A cross section of awardees during their investiture as Senior Advocates of Nigeria at a ceremony presided by the Chief Justice of the Federation, Justice Aloysius Katsina-Alu at the Supreme Court, Abuja.
By Muyiwa Adetiba
‘I, who used to be addressed as ’Your Honour’ now wish to be addressed as ‘Your Dishonour’. All documents including acquired properties and wealth remain valid’.
That seems to be the message sent out to the public a couple of weeks ago by the suspension of the two judges who were found to have betrayed the people’s trust.
If the public applause concerning the action of the judicial council has not been louder than this; if the courage of the first female Chief Justice in confronting the excesses of the two Judges has not received wider acclamation, it is because the rot goes far too deep for this kind of tokenism. Tokenism in the number of those indicted; tokenism in the punishment meted out.
Does the suspension mean, for example, that they will be allowed to draw pension — something another ‘honourable judge’ had denied some other pensioners. Does it mean that they will be able to keep the proceeds of their professional and ethical failure? Yes, they have been dishonoured. But have they been deprived? Especially in a country that celebrates wealth more than honour? The judiciary is simply too important to be allowed to wallow in professional and moral inadequacies.
We remember only too well, that it was a judge who delivered a midnight judgement that almost plunged the country into a civil war. It was a judge who granted a permanent injunction so that a high profile governor would not be held to his (mis)deeds in government. It was a judge who freed James Ibori of all charges; an action which embarrassed the nation when he later admitted to the same charges in a UK court. It was a judge who sentenced Fela Anikulapo Kuti and went behind to beg him. It was a judge who allowed Cecilia Ibru and Lucky Igbinedion to keep their loot and continue to live in a lifestyle to which they had become accustomed. It was a judge who allowed a John Yusuf who admitted to stealing 23billion naira to drive home in a chauffer driven Mercedes Benz in the full glare of an incredulous nation. It was a judge who……we could go on and on.
Last year, I sat next to a well known SAN at a function; the same one who became the youngest SAN at 39 some 25years ago.
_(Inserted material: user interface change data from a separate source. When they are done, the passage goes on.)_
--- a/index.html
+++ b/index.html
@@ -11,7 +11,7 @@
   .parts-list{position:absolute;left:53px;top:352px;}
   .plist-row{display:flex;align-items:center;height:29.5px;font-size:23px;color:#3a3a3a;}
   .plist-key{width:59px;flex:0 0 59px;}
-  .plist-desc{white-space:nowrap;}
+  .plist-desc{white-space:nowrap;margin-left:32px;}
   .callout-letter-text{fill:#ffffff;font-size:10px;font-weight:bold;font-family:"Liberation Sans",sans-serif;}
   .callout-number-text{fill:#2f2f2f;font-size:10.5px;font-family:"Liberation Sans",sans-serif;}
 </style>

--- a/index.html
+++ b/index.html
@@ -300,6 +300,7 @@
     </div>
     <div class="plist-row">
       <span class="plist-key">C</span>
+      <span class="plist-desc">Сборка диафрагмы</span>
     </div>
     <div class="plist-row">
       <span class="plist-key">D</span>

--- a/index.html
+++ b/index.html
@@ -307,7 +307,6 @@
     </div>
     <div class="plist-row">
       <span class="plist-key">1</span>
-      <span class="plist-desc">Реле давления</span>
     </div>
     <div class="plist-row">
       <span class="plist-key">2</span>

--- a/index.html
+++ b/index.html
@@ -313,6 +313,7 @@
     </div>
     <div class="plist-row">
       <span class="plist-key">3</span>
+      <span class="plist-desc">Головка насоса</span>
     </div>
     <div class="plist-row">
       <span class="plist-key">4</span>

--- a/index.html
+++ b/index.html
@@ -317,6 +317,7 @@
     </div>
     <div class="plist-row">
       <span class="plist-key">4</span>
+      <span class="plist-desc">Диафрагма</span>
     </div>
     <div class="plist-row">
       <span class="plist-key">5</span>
When our conversation which had been lively, got to the judiciary, he hesitated, like some one trying to weigh his words, before saying ‘advocacy, which used to be the hallmark of a good litigation lawyer, is becoming less and less relevant in our courts. You also used to know you had a bad case if the evidence was stacked against your client. These days, you know you have a bad case when your client’s file is taken to some judges.’
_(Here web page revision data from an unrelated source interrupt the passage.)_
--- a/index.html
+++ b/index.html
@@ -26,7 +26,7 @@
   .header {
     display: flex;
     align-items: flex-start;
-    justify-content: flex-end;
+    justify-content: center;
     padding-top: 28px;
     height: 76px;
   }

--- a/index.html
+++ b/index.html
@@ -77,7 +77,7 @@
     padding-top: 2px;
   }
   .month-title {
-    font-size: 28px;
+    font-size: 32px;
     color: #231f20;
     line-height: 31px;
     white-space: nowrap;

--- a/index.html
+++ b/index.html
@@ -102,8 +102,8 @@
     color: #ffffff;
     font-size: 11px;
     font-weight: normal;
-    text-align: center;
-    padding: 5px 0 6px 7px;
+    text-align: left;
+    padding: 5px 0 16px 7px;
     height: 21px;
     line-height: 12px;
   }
It is said by his colleagues, of a famous SAN who handles a lot of high profile political cases, that he seems so successful because he ‘knows’ a lot of judges well and they trust him.
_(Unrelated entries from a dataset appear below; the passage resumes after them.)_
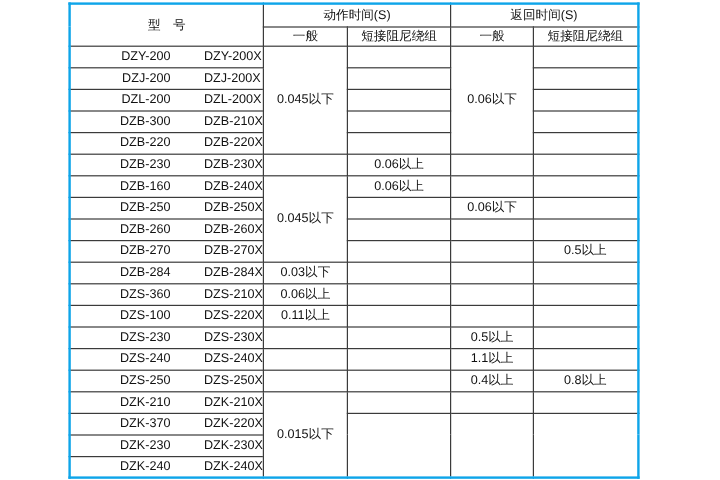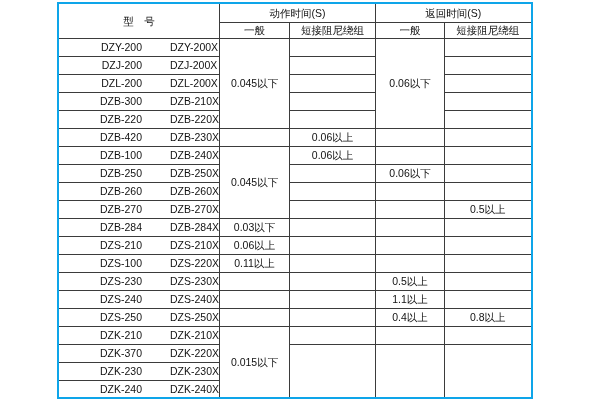--- a/index.html
+++ b/index.html
@@ -95,7 +95,7 @@
         <td></td>
       </tr>
       <tr>
-        <td class="model"><span>DZB-420</span><span>DZB-230X</span></td>
+        <td class="model"><span>DZB-230</span><span>DZB-230X</span></td>
         <td></td>
         <td>0.06以上</td>
         <td></td>

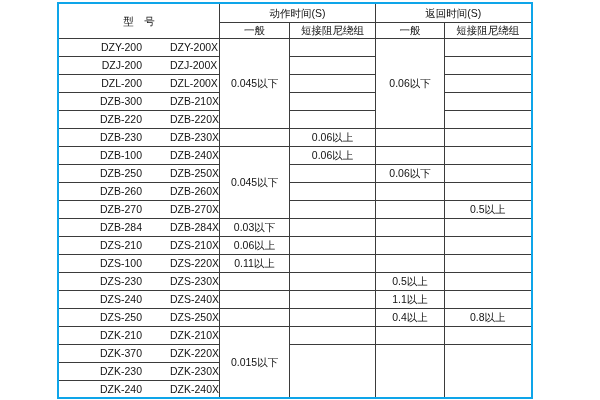--- a/index.html
+++ b/index.html
@@ -102,7 +102,7 @@
         <td></td>
       </tr>
       <tr>
-        <td class="model"><span>DZB-100</span><span>DZB-240X</span></td>
+        <td class="model"><span>DZB-160</span><span>DZB-240X</span></td>
         <td rowspan="4">0.045以下</td>
         <td>0.06以上</td>
         <td></td>

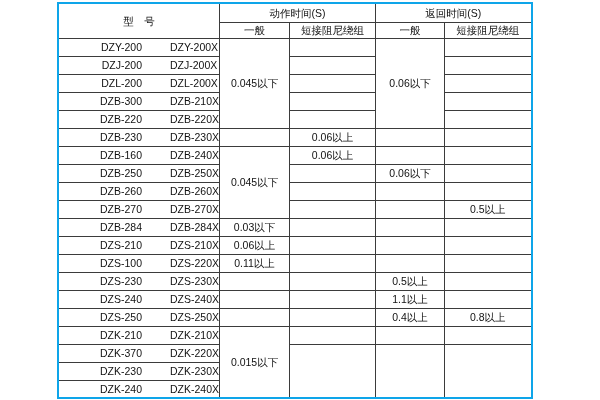--- a/index.html
+++ b/index.html
@@ -134,7 +134,7 @@
         <td></td>
       </tr>
       <tr>
-        <td class="model"><span>DZS-210</span><span>DZS-210X</span></td>
+        <td class="model"><span>DZS-360</span><span>DZS-210X</span></td>
         <td>0.06以上</td>
         <td></td>
         <td></td>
I once confessed my admiration of the oratorical prowess of a recently retired popular judge to a small group of friends adding that I also found him warm and charming. A senior lawyer smiled and said, ‘he might be all of the above. But he is also ‘bent.’
An incident happened about three years ago. A friend of mine won an election to the ‘House of Rep.’ His opponent felt aggrieved and went to court (familiar?). Both employed the services of expensive SANs. But both knew that points of law alone would not take them to Abuja. So they reached out to the presiding judges. Dollars were mentioned as if they were Naira. Dollars were paid. But as the judgement day approached, the ante was upped. The judge who acted as the ‘contact’ to my friend’s lawyer wanted more dollars. My friend hesitated thinking he had spent too much—both to win the election and to consolidate the victory. It was then the contact judge ‘delivered’ his verdict. He warned that they could decide the case either way and have enough points of law to support their decision. It was, in other words, a cash and carry justice.
Stories like these abound and are very disturbing given the importance of the rule of law to democracy and the well being of a nation. Also disturbing are the activities of the court clerks, bailiffs and registrars. Many of them are lazy, insolent and corrupt. Many are untouchable because of what they know and the role they play in facilitating sleaze.
What is perhaps most disturbing is that many practising lawyers know the bad eggs among the judges. The judges themselves—retired and practising— know. The Judicial Council knows. The Presidency knows. Yet we are all unwilling — or unable — to control this perversion of justice in the country. Must we wait, as in Sodom and Gomorrah, until there are only five righteous judges left? Or are we afraid to point an accusing finger because the other four fingers will be pointing at us? Is it that we can not go beyond tokenism to deal decisively with corruption in the judiciary because, as the good book says, only he who is without sin can cast the first stone?